-- Opening Marker --
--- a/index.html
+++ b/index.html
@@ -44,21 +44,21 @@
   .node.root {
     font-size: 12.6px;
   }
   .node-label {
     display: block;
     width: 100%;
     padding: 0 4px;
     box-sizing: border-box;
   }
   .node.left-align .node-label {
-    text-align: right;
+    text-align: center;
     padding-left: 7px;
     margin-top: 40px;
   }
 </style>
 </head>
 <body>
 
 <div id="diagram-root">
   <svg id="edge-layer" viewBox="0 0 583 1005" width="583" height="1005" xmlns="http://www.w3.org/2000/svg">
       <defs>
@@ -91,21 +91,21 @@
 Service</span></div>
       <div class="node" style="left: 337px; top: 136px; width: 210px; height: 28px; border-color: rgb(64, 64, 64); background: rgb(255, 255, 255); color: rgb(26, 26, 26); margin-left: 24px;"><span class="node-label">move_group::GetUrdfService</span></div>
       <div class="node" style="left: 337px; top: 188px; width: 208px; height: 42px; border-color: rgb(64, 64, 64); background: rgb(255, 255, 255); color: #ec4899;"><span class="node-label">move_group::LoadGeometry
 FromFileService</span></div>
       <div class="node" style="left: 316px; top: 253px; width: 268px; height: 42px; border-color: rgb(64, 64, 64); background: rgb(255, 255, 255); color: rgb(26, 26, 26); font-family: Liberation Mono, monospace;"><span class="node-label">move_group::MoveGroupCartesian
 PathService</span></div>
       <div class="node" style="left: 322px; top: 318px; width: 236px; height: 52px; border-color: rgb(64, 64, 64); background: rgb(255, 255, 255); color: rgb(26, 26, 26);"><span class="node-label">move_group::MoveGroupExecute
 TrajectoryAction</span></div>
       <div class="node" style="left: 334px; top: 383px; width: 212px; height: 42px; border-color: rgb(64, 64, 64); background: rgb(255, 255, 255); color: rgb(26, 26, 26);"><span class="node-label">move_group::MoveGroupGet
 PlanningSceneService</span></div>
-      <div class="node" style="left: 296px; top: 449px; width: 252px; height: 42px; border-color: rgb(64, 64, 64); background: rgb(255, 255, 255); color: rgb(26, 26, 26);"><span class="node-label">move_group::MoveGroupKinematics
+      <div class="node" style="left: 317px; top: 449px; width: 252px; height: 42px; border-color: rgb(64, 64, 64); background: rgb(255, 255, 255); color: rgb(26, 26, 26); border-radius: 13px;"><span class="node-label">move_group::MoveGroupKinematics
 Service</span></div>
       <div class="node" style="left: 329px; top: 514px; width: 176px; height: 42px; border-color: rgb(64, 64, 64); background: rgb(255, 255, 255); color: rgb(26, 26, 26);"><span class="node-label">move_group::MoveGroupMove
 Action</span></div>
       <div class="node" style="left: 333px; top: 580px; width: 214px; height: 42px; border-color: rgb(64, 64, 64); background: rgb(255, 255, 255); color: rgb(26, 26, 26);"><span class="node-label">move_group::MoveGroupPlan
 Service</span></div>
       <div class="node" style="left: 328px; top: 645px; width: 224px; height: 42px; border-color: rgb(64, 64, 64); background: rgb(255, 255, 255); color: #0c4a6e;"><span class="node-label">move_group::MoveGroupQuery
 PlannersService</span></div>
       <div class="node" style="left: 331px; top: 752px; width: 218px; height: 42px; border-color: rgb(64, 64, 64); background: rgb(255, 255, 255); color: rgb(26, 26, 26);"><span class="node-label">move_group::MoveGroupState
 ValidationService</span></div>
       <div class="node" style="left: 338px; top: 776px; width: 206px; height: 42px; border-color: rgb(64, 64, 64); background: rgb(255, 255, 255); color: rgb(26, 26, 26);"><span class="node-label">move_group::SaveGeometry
-- Closing Marker --
* **TASK ITEM**: Reproduce every record above exactly as it is written.

* **ANSWER BOX**:
--- a/index.html
+++ b/index.html
@@ -44,21 +44,21 @@
   .node.root {
     font-size: 12.6px;
   }
   .node-label {
     display: block;
     width: 100%;
     padding: 0 4px;
     box-sizing: border-box;
   }
   .node.left-align .node-label {
-    text-align: right;
+    text-align: center;
     padding-left: 7px;
     margin-top: 40px;
   }
 </style>
 </head>
 <body>
 
 <div id="diagram-root">
   <svg id="edge-layer" viewBox="0 0 583 1005" width="583" height="1005" xmlns="http://www.w3.org/2000/svg">
       <defs>
@@ -91,21 +91,21 @@
 Service</span></div>
       <div class="node" style="left: 337px; top: 136px; width: 210px; height: 28px; border-color: rgb(64, 64, 64); background: rgb(255, 255, 255); color: rgb(26, 26, 26); margin-left: 24px;"><span class="node-label">move_group::GetUrdfService</span></div>
       <div class="node" style="left: 337px; top: 188px; width: 208px; height: 42px; border-color: rgb(64, 64, 64); background: rgb(255, 255, 255); color: #ec4899;"><span class="node-label">move_group::LoadGeometry
 FromFileService</span></div>
       <div class="node" style="left: 316px; top: 253px; width: 268px; height: 42px; border-color: rgb(64, 64, 64); background: rgb(255, 255, 255); color: rgb(26, 26, 26); font-family: Liberation Mono, monospace;"><span class="node-label">move_group::MoveGroupCartesian
 PathService</span></div>
       <div class="node" style="left: 322px; top: 318px; width: 236px; height: 52px; border-color: rgb(64, 64, 64); background: rgb(255, 255, 255); color: rgb(26, 26, 26);"><span class="node-label">move_group::MoveGroupExecute
 TrajectoryAction</span></div>
       <div class="node" style="left: 334px; top: 383px; width: 212px; height: 42px; border-color: rgb(64, 64, 64); background: rgb(255, 255, 255); color: rgb(26, 26, 26);"><span class="node-label">move_group::MoveGroupGet
 PlanningSceneService</span></div>
-      <div class="node" style="left: 296px; top: 449px; width: 252px; height: 42px; border-color: rgb(64, 64, 64); background: rgb(255, 255, 255); color: rgb(26, 26, 26);"><span class="node-label">move_group::MoveGroupKinematics
+      <div class="node" style="left: 317px; top: 449px; width: 252px; height: 42px; border-color: rgb(64, 64, 64); background: rgb(255, 255, 255); color: rgb(26, 26, 26); border-radius: 13px;"><span class="node-label">move_group::MoveGroupKinematics
 Service</span></div>
       <div class="node" style="left: 329px; top: 514px; width: 176px; height: 42px; border-color: rgb(64, 64, 64); background: rgb(255, 255, 255); color: rgb(26, 26, 26);"><span class="node-label">move_group::MoveGroupMove
 Action</span></div>
       <div class="node" style="left: 333px; top: 580px; width: 214px; height: 42px; border-color: rgb(64, 64, 64); background: rgb(255, 255, 255); color: rgb(26, 26, 26);"><span class="node-label">move_group::MoveGroupPlan
 Service</span></div>
       <div class="node" style="left: 328px; top: 645px; width: 224px; height: 42px; border-color: rgb(64, 64, 64); background: rgb(255, 255, 255); color: #0c4a6e;"><span class="node-label">move_group::MoveGroupQuery
 PlannersService</span></div>
       <div class="node" style="left: 331px; top: 752px; width: 218px; height: 42px; border-color: rgb(64, 64, 64); background: rgb(255, 255, 255); color: rgb(26, 26, 26);"><span class="node-label">move_group::MoveGroupState
 ValidationService</span></div>
       <div class="node" style="left: 338px; top: 776px; width: 206px; height: 42px; border-color: rgb(64, 64, 64); background: rgb(255, 255, 255); color: rgb(26, 26, 26);"><span class="node-label">move_group::SaveGeometry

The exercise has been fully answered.